▶ **What is needed**: The entries below must be reproduced exactly; their pictures are not part of the copy.

▶ **Supplied records**:
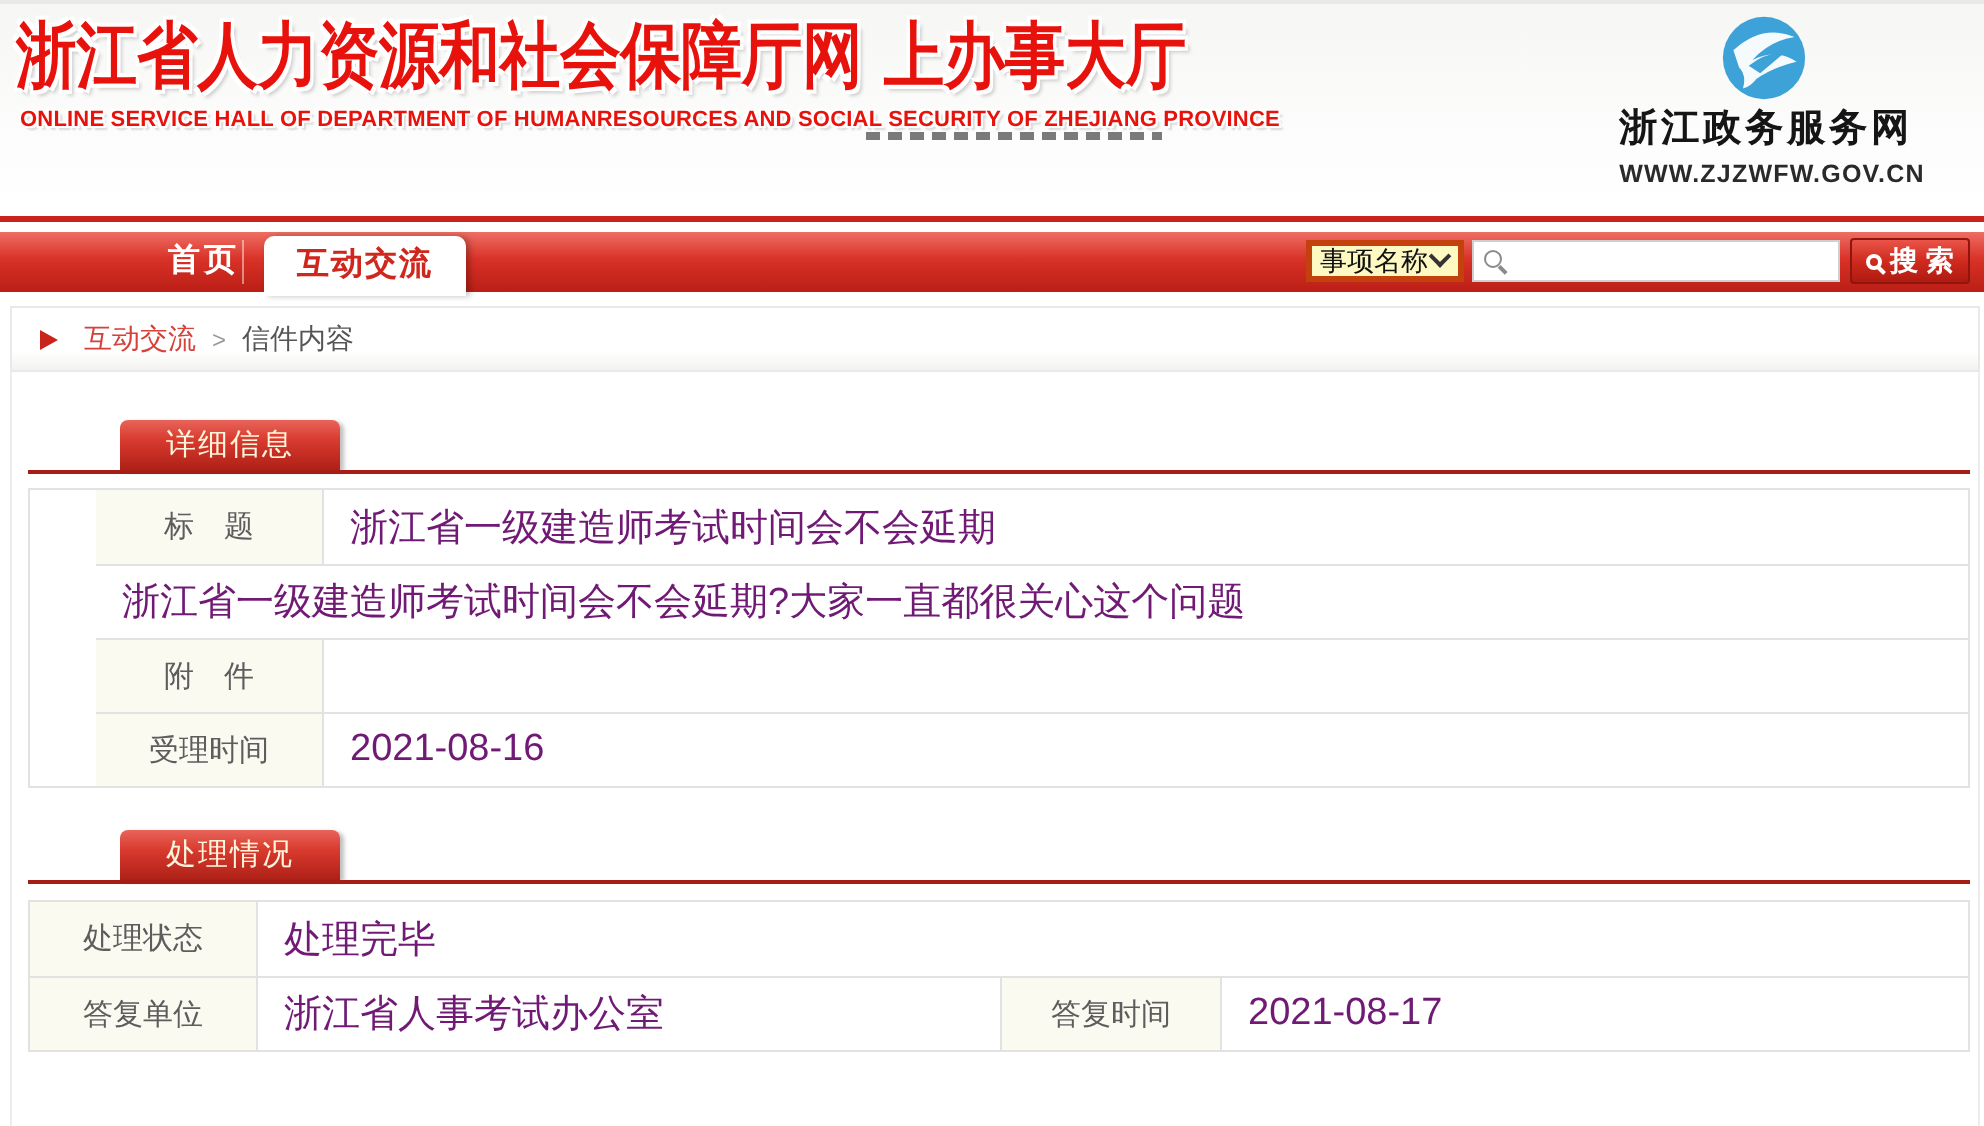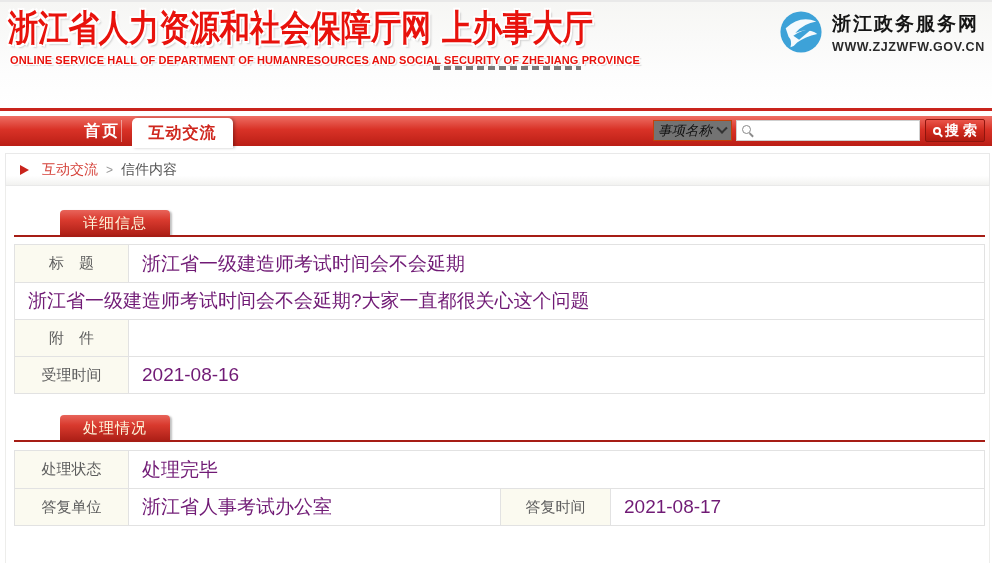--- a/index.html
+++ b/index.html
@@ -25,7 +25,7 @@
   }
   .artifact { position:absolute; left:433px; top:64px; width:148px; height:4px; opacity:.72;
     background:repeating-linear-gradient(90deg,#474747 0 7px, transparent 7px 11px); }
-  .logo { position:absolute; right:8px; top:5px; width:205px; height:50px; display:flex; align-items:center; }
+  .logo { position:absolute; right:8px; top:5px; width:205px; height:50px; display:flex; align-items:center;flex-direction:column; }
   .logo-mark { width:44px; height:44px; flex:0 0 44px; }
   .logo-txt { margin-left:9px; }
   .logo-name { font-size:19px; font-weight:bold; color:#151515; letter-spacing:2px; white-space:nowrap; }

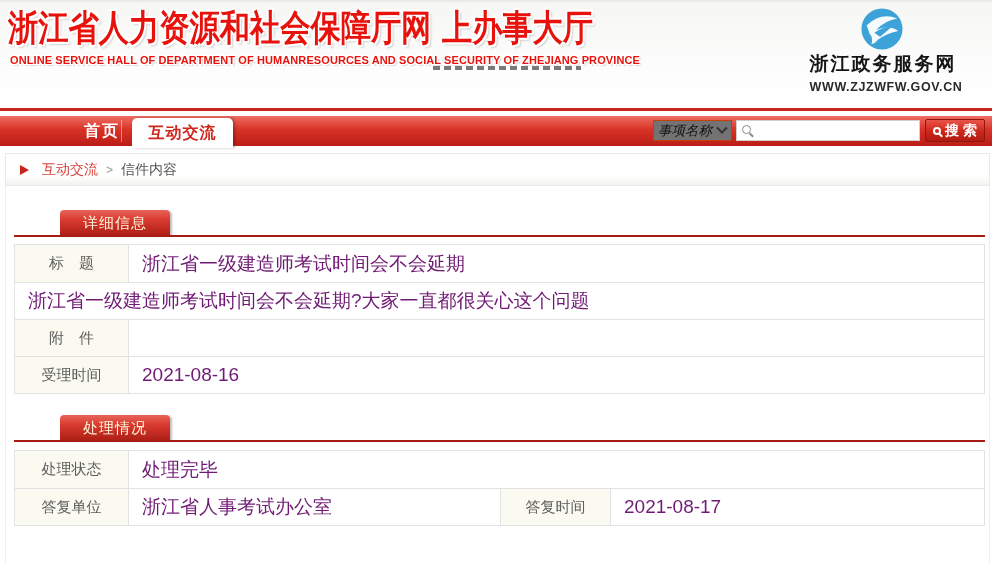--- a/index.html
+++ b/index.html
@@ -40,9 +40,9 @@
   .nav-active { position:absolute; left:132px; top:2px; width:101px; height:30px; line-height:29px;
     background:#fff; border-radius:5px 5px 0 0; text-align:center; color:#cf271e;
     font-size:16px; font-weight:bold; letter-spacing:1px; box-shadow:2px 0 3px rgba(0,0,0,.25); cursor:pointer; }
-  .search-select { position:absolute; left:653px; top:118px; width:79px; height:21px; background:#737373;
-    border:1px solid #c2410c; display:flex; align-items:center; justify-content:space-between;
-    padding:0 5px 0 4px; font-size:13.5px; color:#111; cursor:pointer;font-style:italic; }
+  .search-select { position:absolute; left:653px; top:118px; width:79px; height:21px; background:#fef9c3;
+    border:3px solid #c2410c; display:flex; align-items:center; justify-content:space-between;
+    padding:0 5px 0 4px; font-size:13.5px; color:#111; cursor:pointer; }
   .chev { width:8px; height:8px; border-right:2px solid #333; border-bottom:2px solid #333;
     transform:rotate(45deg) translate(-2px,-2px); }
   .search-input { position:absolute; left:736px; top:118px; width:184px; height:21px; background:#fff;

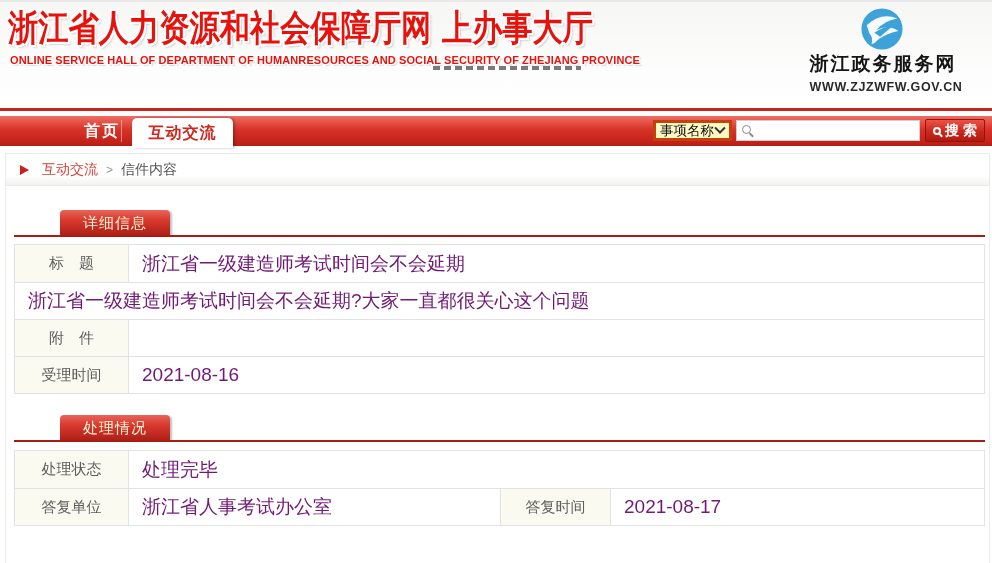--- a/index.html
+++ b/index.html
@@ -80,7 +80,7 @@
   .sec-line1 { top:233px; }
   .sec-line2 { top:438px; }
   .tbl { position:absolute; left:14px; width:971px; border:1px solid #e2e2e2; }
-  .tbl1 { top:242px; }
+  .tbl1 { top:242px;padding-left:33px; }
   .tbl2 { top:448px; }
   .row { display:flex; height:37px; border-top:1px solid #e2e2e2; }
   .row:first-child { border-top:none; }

▶ **Answer space**:
--- a/index.html
+++ b/index.html
@@ -25,7 +25,7 @@
   }
   .artifact { position:absolute; left:433px; top:64px; width:148px; height:4px; opacity:.72;
     background:repeating-linear-gradient(90deg,#474747 0 7px, transparent 7px 11px); }
-  .logo { position:absolute; right:8px; top:5px; width:205px; height:50px; display:flex; align-items:center; }
+  .logo { position:absolute; right:8px; top:5px; width:205px; height:50px; display:flex; align-items:center;flex-direction:column; }
   .logo-mark { width:44px; height:44px; flex:0 0 44px; }
   .logo-txt { margin-left:9px; }
   .logo-name { font-size:19px; font-weight:bold; color:#151515; letter-spacing:2px; white-space:nowrap; }

--- a/index.html
+++ b/index.html
@@ -40,9 +40,9 @@
   .nav-active { position:absolute; left:132px; top:2px; width:101px; height:30px; line-height:29px;
     background:#fff; border-radius:5px 5px 0 0; text-align:center; color:#cf271e;
     font-size:16px; font-weight:bold; letter-spacing:1px; box-shadow:2px 0 3px rgba(0,0,0,.25); cursor:pointer; }
-  .search-select { position:absolute; left:653px; top:118px; width:79px; height:21px; background:#737373;
-    border:1px solid #c2410c; display:flex; align-items:center; justify-content:space-between;
-    padding:0 5px 0 4px; font-size:13.5px; color:#111; cursor:pointer;font-style:italic; }
+  .search-select { position:absolute; left:653px; top:118px; width:79px; height:21px; background:#fef9c3;
+    border:3px solid #c2410c; display:flex; align-items:center; justify-content:space-between;
+    padding:0 5px 0 4px; font-size:13.5px; color:#111; cursor:pointer; }
   .chev { width:8px; height:8px; border-right:2px solid #333; border-bottom:2px solid #333;
     transform:rotate(45deg) translate(-2px,-2px); }
   .search-input { position:absolute; left:736px; top:118px; width:184px; height:21px; background:#fff;

--- a/index.html
+++ b/index.html
@@ -80,7 +80,7 @@
   .sec-line1 { top:233px; }
   .sec-line2 { top:438px; }
   .tbl { position:absolute; left:14px; width:971px; border:1px solid #e2e2e2; }
-  .tbl1 { top:242px; }
+  .tbl1 { top:242px;padding-left:33px; }
   .tbl2 { top:448px; }
   .row { display:flex; height:37px; border-top:1px solid #e2e2e2; }
   .row:first-child { border-top:none; }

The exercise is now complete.